Dostlar, sevgili evlatlar! Ben bir büyüğünüz, en yaşlınız olarak şaşırtıyorum sizi. Ama bakın sizi bu şaşkınlık, bu hayret nereye götürüyor? Hikmete, hikmete yani asıl olana… Bugünlerde gereken hiçbir şeyden mutlu olamıyoruz. Kaynağı ise bu mutsuzluğun; evimizin ve yakınlarımızın çevresi değil aşikar olarak. İnsanlığın masumları ve mazlumlarının zalimlerin elinde, idaresinde perişan olması…
İslam dünyasının tevhid sancağını yırtıp rengini soldurması… Ene’nin, benliğin kişilere, kişiliğe indirgenmesi. Kitabımız Furkan’ımızın o en öne aldığı tevhidin ne hale geldiği hayretlerden hayretlere düşürüyor bizi. İşte size, bir bayraktarın bu hale kanlı gözyaşlarıyla dile getirmesi…
Şehit Şeyh Ahmet Yasin’in 2004’te yazdığı, kaleme döktüğü çok samimi ifadeler; Mürekkebi kanlı gözyaşı olan bir ilmihal…
Allah’ım! Ümmetin suskunluğunu Sana şikâyet ediyorum! Ben ki kocamış bir yaşlıyım. Kurumuş iki elim, ne kalem tutuyor ne de silah! Sesimle yeri inletecek güçte bir hatip de değilim!

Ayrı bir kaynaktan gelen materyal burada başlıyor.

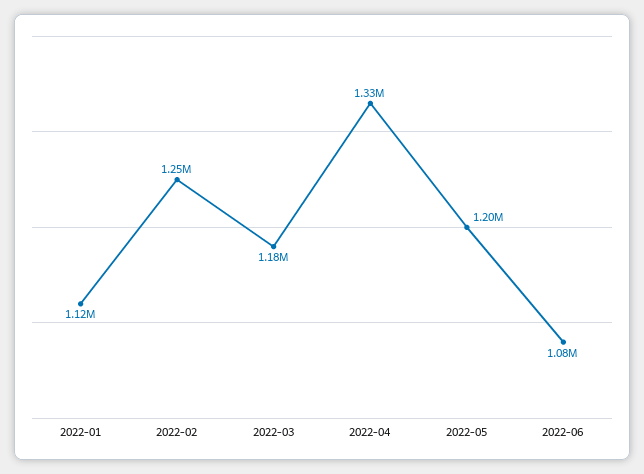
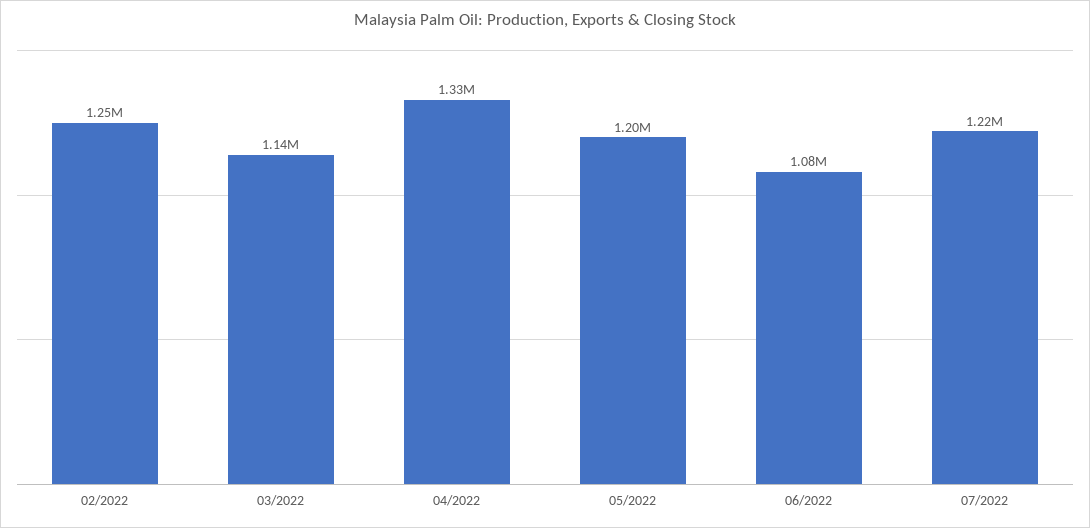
2022-01: 1120000 -> none
2022-03: 1180000 -> 1140000
07/2022: none -> 1220000

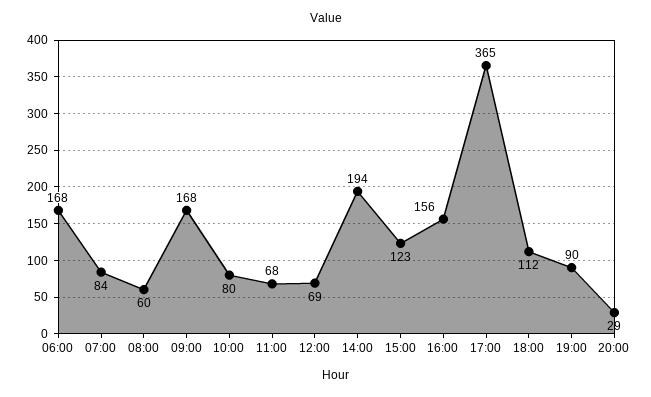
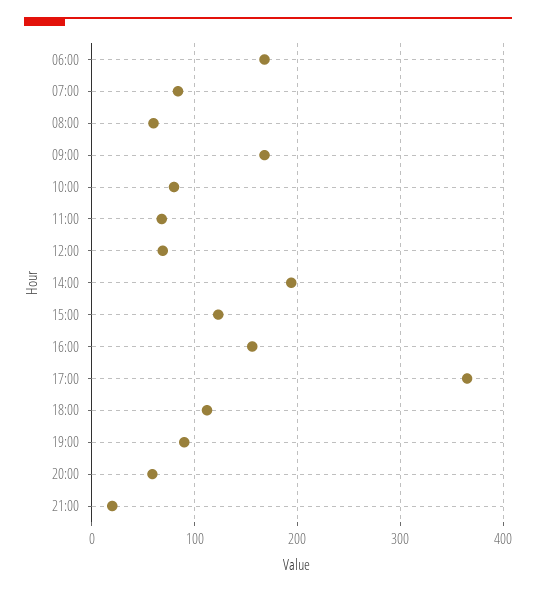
20:00: 29 -> 60
21:00: none -> 20

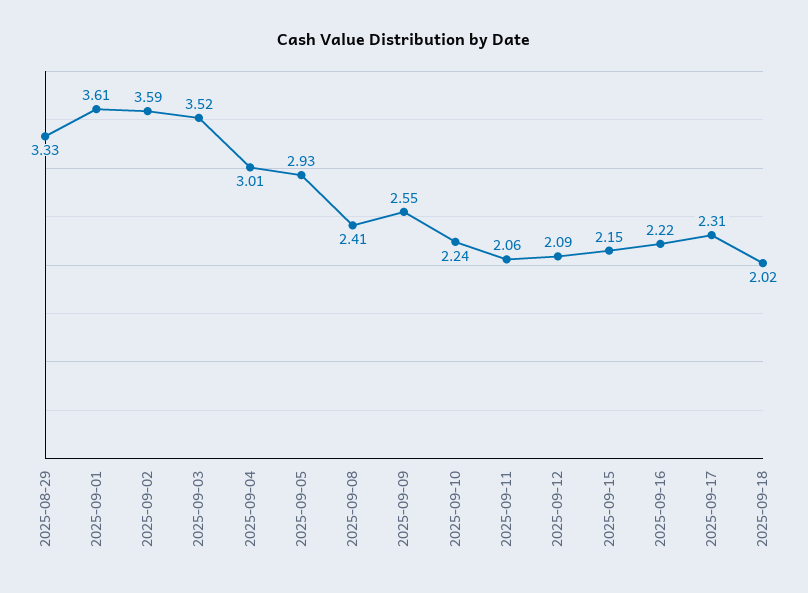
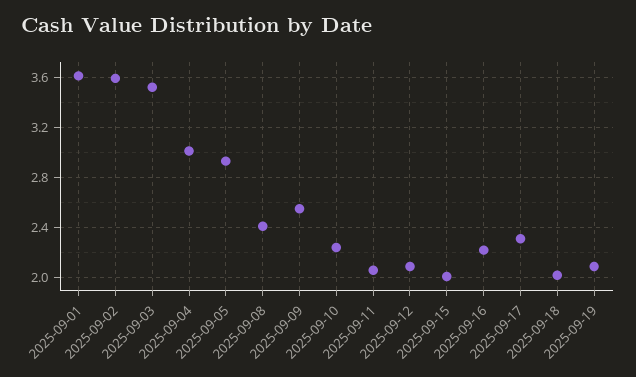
2025-08-29: 3.33 -> none
2025-09-15: 2.15 -> 2
2025-09-19: none -> 2.1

Ben ki saçları ağarmış, ömrünün son demlerinde, türlü hastalıkların yıktığı ve üzerinde zamanın belalarının estiği biriyim! Tek isteğim benim gibi, Müslümanların zaaf ve aczinden müteessir olanların yazmasıdır! Siz ey Müslümanlar! Suskun ve aciz, helak olmuş ölüler!
Hâlâ kalpleriniz sızlamıyor mu, başımıza gelen bu acı felaketler karşısında? Bir halk yok mu? Hiç mi kimse yok, Allah için ve ümmetin namusu için kızacak?
Şerefli direnişçilerken, bizleri katil teröristler olarak ilan edenlere karşı duracak! Bu ümmet utanmaz mı, şerefi çiğnenirken? Siyonist katilleri ve uluslararası işbirlikçilerini görmezden gelirken!
Omuzlarımıza el verecek ve gözyaşlarımızı silecek bir bakış! Bu ümmetin kurumları, sivil güçleri, partileri, teşkilatları ve bariz şahsiyetleri, Allah için kızmaz mı!?
Tümü birden sokaklara dökülüp, bizim için dua etmeye; Ey Rabbimiz! Gücümüzü topla, zaafımızı gider ve mümin kullarına yardım et! diye çağıramaz mı!? Buna da mı gücünüz yetmiyor!?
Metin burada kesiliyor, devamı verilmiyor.